Fujitsu Laboratories Ltd. has developed a high-speed access technology for magnetic tape storage, which is attracting renewed interest as a low-cost, large-capacity storage solution alternative to hard disks (HDD).
Traditionally, magnetic tape storage has been used mainly for backup purposes, but because of its high capacity and low cost, as well as the acceleration of transfer speeds and the spread of the Linear Tape File System (LTFS) in recent years, it is expected to find increasing use for archival purposes.
Fujitsu has expanded the functionality of LTFS by innovating a file system that virtually integrates multiple tape cartridges. By improving random read performance from tape through data management and access order control in accordance with tape characteristics, the new technology achieves speeds 4.1 times faster than conventional methods.
This technology could accelerate the adoption of magnetic tape storage technology as an archival medium in anticipation of the exponential growth of data in the future.

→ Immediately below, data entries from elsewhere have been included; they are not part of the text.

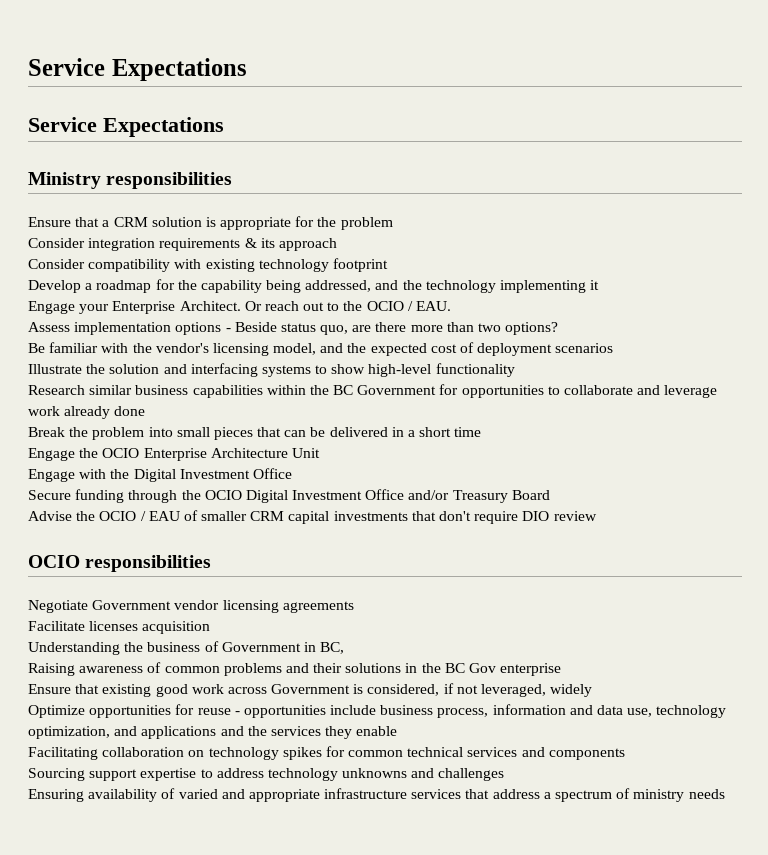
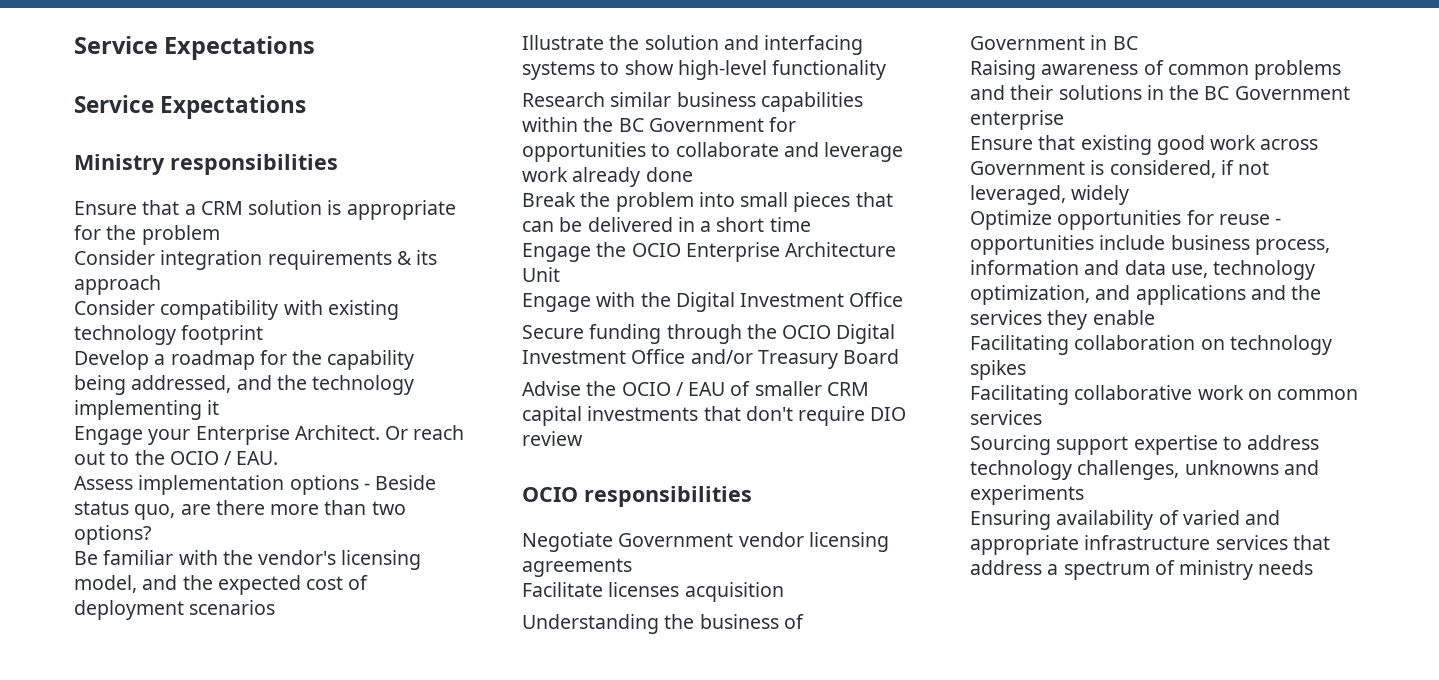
[320,642,345,654] BC, -> [1112,36,1138,50] BC
[469,663,497,673] Gov -> [1234,86,1350,100] Government
[325,746,625,760] for common technical services and components -> [970,385,1359,405] [970,410,1042,425] // Facilitating collaborative work on common services
(338, 774) none -> [1077,460,1180,480] challenges,
[438,768,505,781] challenges -> [970,485,1084,505] experiments

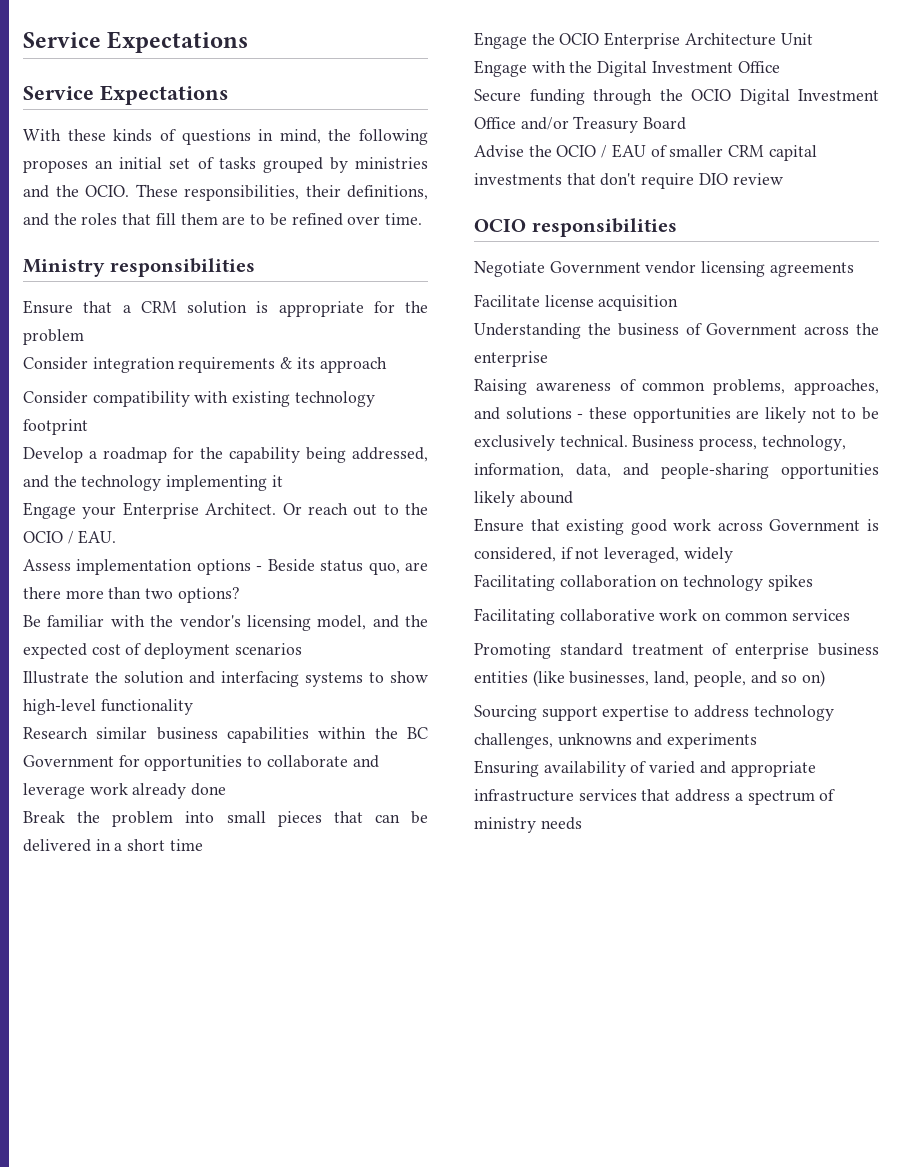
(307, 107) none -> [23,129,428,145] [23,157,428,173] [23,184,428,201] [23,213,422,226] // With these kinds of questions in mind, the following proposes an initial set of tasks grouped by ministries and the OCIO. These responsibilities, their definitions, and the roles that fill them are to be refined over time.
[608,582,680,597] licenses -> [544,295,594,307] license
[1090,35,1138,50] in BC -> [804,323,879,335] [474,351,548,367] across the enterprise
[1254,60,1342,80] [970,85,1350,100] [970,110,1064,130] problems and their solutions in the BC Government enterprise -> [713,379,879,395] [474,407,879,423] [474,435,846,451] [474,463,879,479] [474,491,573,507] problems, approaches, and solutions - these opportunities are likely not to be exclusively technical. Business process, technology, information, data, and people-sharing opportunities likely abound
[970,210,1282,230] [970,235,1330,255] [970,260,1316,280] [970,285,1322,305] [970,310,1155,330] // Optimize opportunities for reuse - opportunities include business process, information and data use, technology optimization, and applications and the services they enable -> (733, 555) none
(1042, 417) none -> [474,643,879,659] [474,670,826,687] // Promoting standard treatment of enterprise business entities (like businesses, land, people, and so on)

Fujitsu Laboratories is currently conducting a verification trial assuming the application of this technology to its operations, with plans to commercialize the technology by the end of fiscal year 2022.
About the Newly Developed Technology
While magnetic tape storage is ideally suited to reading from and writing to sequential areas of tape, its ability to randomly access discontinuous locations remains limited. The technology's relative inability to deliver random access reading presents a roadblock to broadening its use into high volume data archiving applications.
In general, to manage a large amount of data with magnetic tape storage, data is held under a different directory for each tape cartridge on LTFS, which uses multiple tape cartridges and can access data on a file-by-file basis in the same way as data on HDDs, USB memory, etc.
Fujitsu developed a new file system on LTFS that virtually integrates multiple tape cartridges. This virtually integrated file system consolidates multiple tape cartridges into one, allowing users to access the data they need without thinking about each individual tape cartridge. In addition, the following newly developed technologies have been applied to this file system to achieve high-speed magnetic tape access performance.
1.Access Order Control with Physical Location
On a magnetic tape, data is divided along its length in units called wraps, and each wrap wraps around and is written in a write-once fashion. Therefore, the distance between the logical address and the physical address is very different. The virtual consolidated file system accepts multiple random read requests and processes them starting with the closest physical location on the tape, not the logical address.
When writing to magnetic tape, write and error checking are performed in parallel, and when an error occurs, only the part of the error that occurred after the end of writing is automatically rewritten. Therefore, it is difficult to predict the physical location where a rewrite has finished from the change in file size. The physical location of each file is estimated by periodically measuring the head position after writing the file.
Also, when accessing the magnetic tape, it takes time to align the head to the start position. Therefore, two read requests that are close to each other on the same wrap will not read two files at once, but will read all the files in between and discard unnecessary files.
2.Multiple File Aggregation Function
LTFS maintains an index of each file on magnetic tape, and the impact increases exponentially as the number of files increases. When using tapes for archival purposes, users write and access files of various sizes, but writing large numbers of small files can significantly degrade read performance.
Therefore, Fujitsu has developed a mechanism to keep small files smaller than a specified file size together as large files on LTFS so that users can access them without worrying about the location of the files. In addition, by managing the metadata of user files in the virtual integrated file system, it is possible to quickly display a list in a way other than data reading, add extended attributes, or delete files without accessing the magnetic tape.
Fujitsu has constructed a hierarchical storage system for HDDs and magnetic tapes by using Ceph (1), an open source distributed storage software, and evaluated the access performance of the system. As a result, the time required to read 100 files randomly from a total of 50,000 individual 100 MB files stored on magnetic tape was 5,400 seconds with the conventional method. By using the new technology, it was possible to confirm a read in 1,300 seconds, which is 4.1 times faster than the conventional method. In addition, while the conventional method required 2.5 seconds to move 256 individual 1 MB files on the HDD onto magnetic tape, the new technology enabled us to confirm data movement in 1.3 seconds, which is 1.9 times faster than the conventional method.
This technology enables high-speed tape access performance, such as random reads and writes of various sizes occurring in archive applications, and is expected to provide a cost-effective data archiving infrastructure for long-term archiving of large volumes of data.